[Start of Attachment]

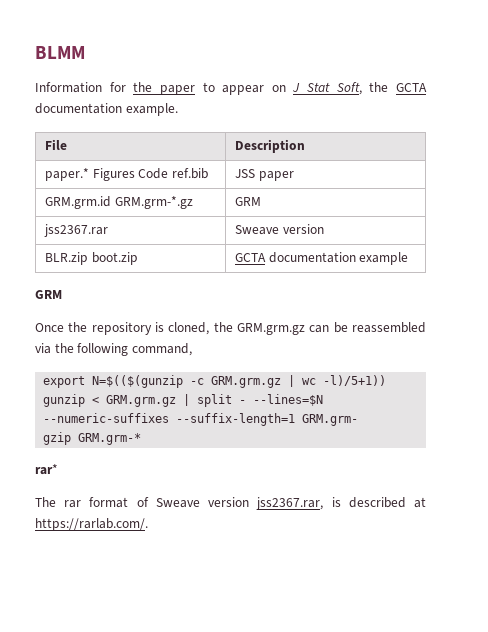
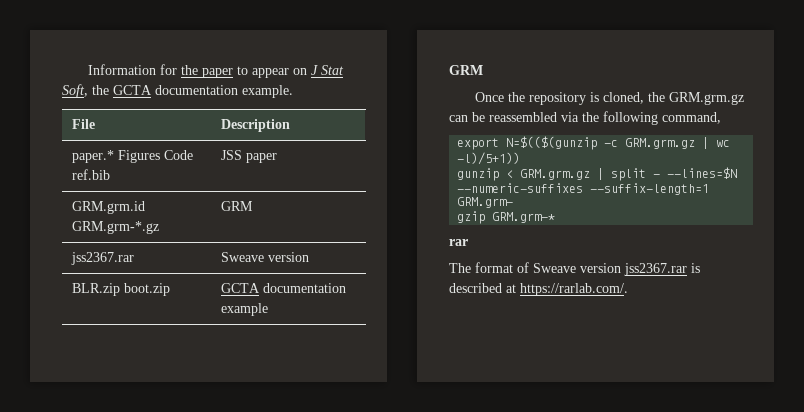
[35,46,85,59] BLMM // -> (87, 69) none
[35,464,58,475] rar* -> [449,239,468,246] rar
[64,500,82,508] rar -> (471, 268) none
[256,497,324,510] jss2367.rar, -> [624,263,687,276] jss2367.rar

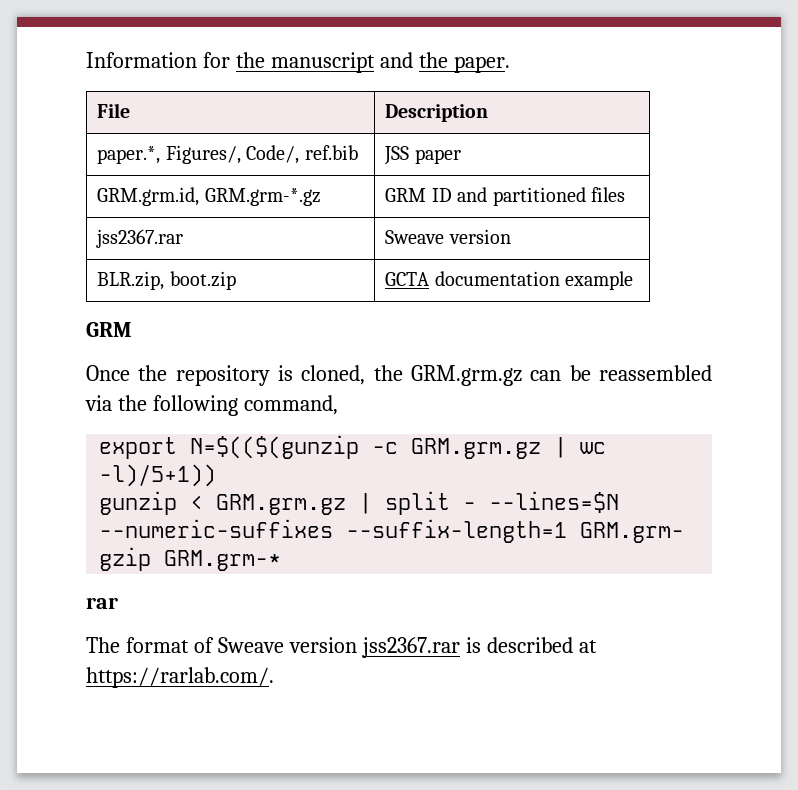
[201,65,344,78] [62,84,293,98] paper to appear on J Stat Soft, the GCTA documentation example. -> [270,52,510,73] manuscript and the paper.
[72,150,194,163] paper.* Figures Code -> [97,145,300,164] paper.*, Figures/, Code/,
[72,201,146,214] GRM.grm.id -> [97,187,200,206] GRM.grm.id,
(254, 206) none -> [431,187,625,206] ID and partitioned files
[72,283,121,296] BLR.zip -> [97,271,165,290] BLR.zip,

[End of Attachment]

[Directions] Beginning at the line that holds "[72,201,146,214] GRM.grm.id ->", reproduce the lines exactly up to and including the final line of the entries.

[Solution for this problem]
[72,201,146,214] GRM.grm.id -> [97,187,200,206] GRM.grm.id,
(254, 206) none -> [431,187,625,206] ID and partitioned files
[72,283,121,296] BLR.zip -> [97,271,165,290] BLR.zip,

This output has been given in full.